Он не знал, простуда это — дни стояли еще теплые, но вечера и ночи холодные — или что-то другое, быть может, нервное… Однако было сознание, что он болен. К тому же язык и нёбо у него покрылись ранками, каждое прикосновение вызывало нестерпимую боль, и вот уже неделю он ничего в рот не брал. Это был настоящий голод, о котором обыкновенный человек в обыкновенных условиях и помыслить бы не мог. Но он не хотел сдаваться. Сделал над собой усилие и поплелся в штаб корпуса. В штабе лишь развели руками. Бумаги все еще двигались меж зубчатых колес канцелярского механизма.

Город жил своей жизнью. Шумели базары, а их было не менее шести. Шумели, гудели, в дыму, в чаду кухонь, средь восточных мелодий, веселого смеха, рева верблюдов, буйволов, коз, блеяния овец и ржания коней. В чаду торговли, откровенных любовей, ссор, признаний под дробь барабанов.

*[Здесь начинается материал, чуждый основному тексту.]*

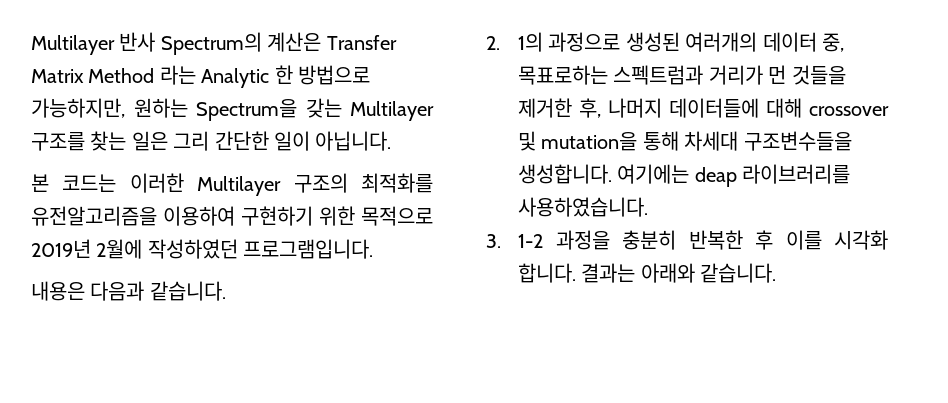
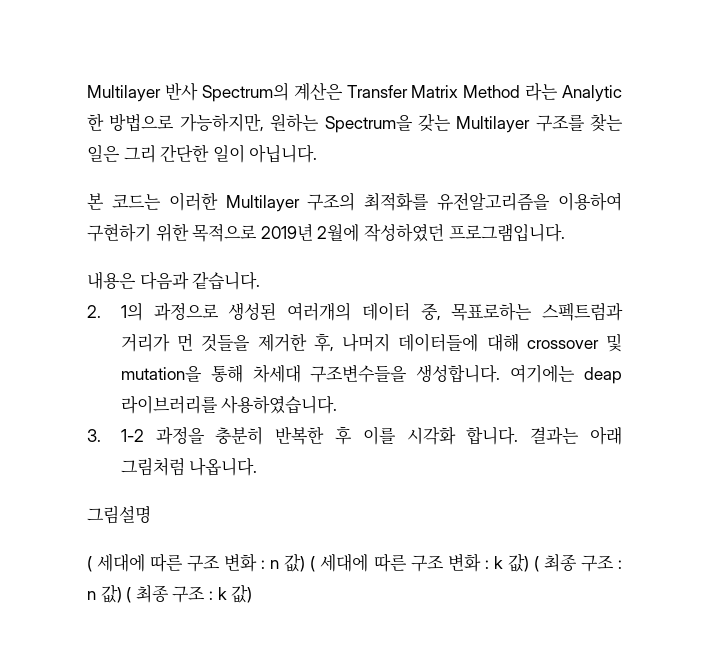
[640,263,777,283] 아래와 같습니다. -> [590,426,623,445] [120,457,258,476] [87,505,151,524] [87,553,622,572] [87,584,253,603] 아래 그림처럼 나옵니다. // 그림설명 // ( 세대에 따른 구조 변화 : n 값) ( 세대에 따른 구조 변화 : k 값) ( 최종 구조 : n 값) ( 최종 구조 : k 값)

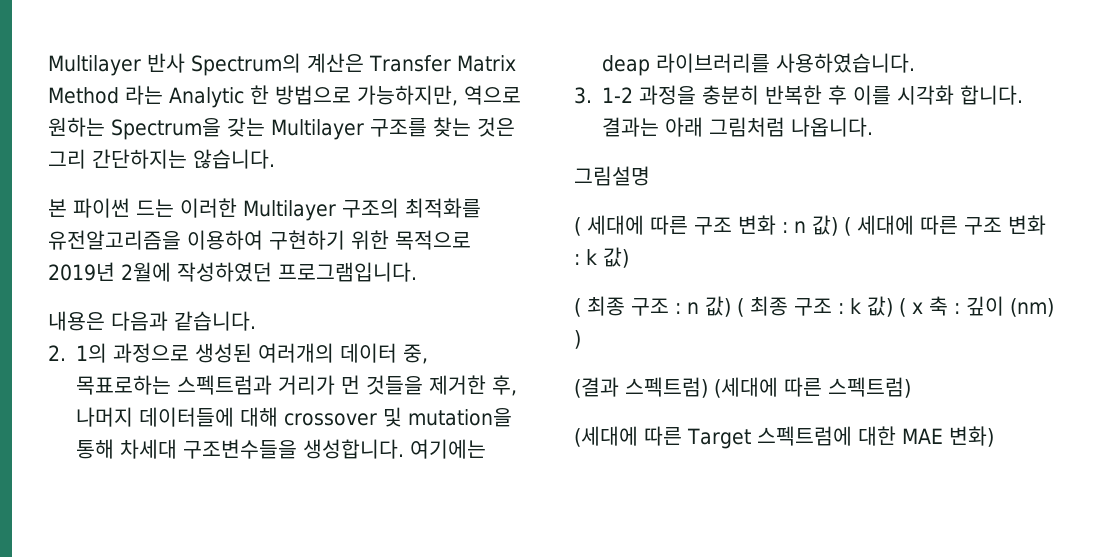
(264, 122) none -> [464,85,521,105] 역으로
[87,144,318,163] 일은 그리 간단한 일이 아닙니다. -> [477,117,515,137] [48,149,275,169] 것은 그리 간단하지는 않습니다.
[111,194,161,210] 코드는 -> [73,198,174,218] 파이썬 드는
(529, 562) none -> (629, 257) //
(253, 593) none -> [899,296,1054,317] [574,330,581,349] [574,377,911,398] [574,426,994,449] ( x 축 : 깊이 (nm) ) // (결과 스펙트럼) (세대에 따른 스펙트럼) // (세대에 따른 Target 스펙트럼에 대한 MAE 변화)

Но все это было не для него, Льва Толстого. Он был безмерно одинок. Голодный, заброшенный судьбой в этот город контрастов, без денег, почти нищий, он стоял у стены одной из бесчисленных лавок, а поток… поток катился мимо. Оглушенный шумом этой говорливой, пенящейся жизни, он все же подумал о том, что не поспеет к зимнему походу, а ведь ради участия в походе, движимый желанием изведать войну до конца, он и решил поступить на военную службу. И еще вспомнилось лишний раз, что нет писем ни от братьев, ни от тетеньки Ергольской — Татьяна Александровна была лишь троюродной тетушкой, но было время, когда она заменяла ему мать, и он любил ее как мать.

Он прижимался к стене. В ногах — слабость. Стиснуло в груди. И в глазах — туман исчезновения, небытия. Эх, все равно.

Он кое-как протиснулся сквозь толпу на базаре, на улице, приволокся к себе в предместье. С трудом одолел небольшую деревянную лестницу — девять ступенек. Ванюша хоть и привык за последнее время к землистому цвету его лица, на этот раз засуетился испуганно.

— Я сейчас… я сию минуту вас уложу в постель, — сказал он.

Лев заслонился рукой.

— Не надо. Подожду… — Он надумал еще побороться с болезнью. Полежал, прикрыв ладонью глаза. Кое-как отдышался. И сел за стол. Грустное, давящее чувство в нем просилось наружу. И он начал писать.

«На другой день, поздно вечером мне захотелось еще раз взглянуть на нее: преодолев невольное чувство страха, я тихо отворил дверь и на цыпочках вошел в залу», — написал он, и слезы подступили к глазам. Это была глава «Горе» — о смерти матери. Он не мог помнить мать. Она умерла, когда ему должно было исполниться два года, но он слышал много рассказов о ней и создал в воображении ее идеальный образ. У матери была прекрасная душа и тонкий ум. Она аккуратно вела дневник поведения своего первенца, своего любимейшего сына Николеньки, играла на фортепьяно, читала — и смерть скосила ее.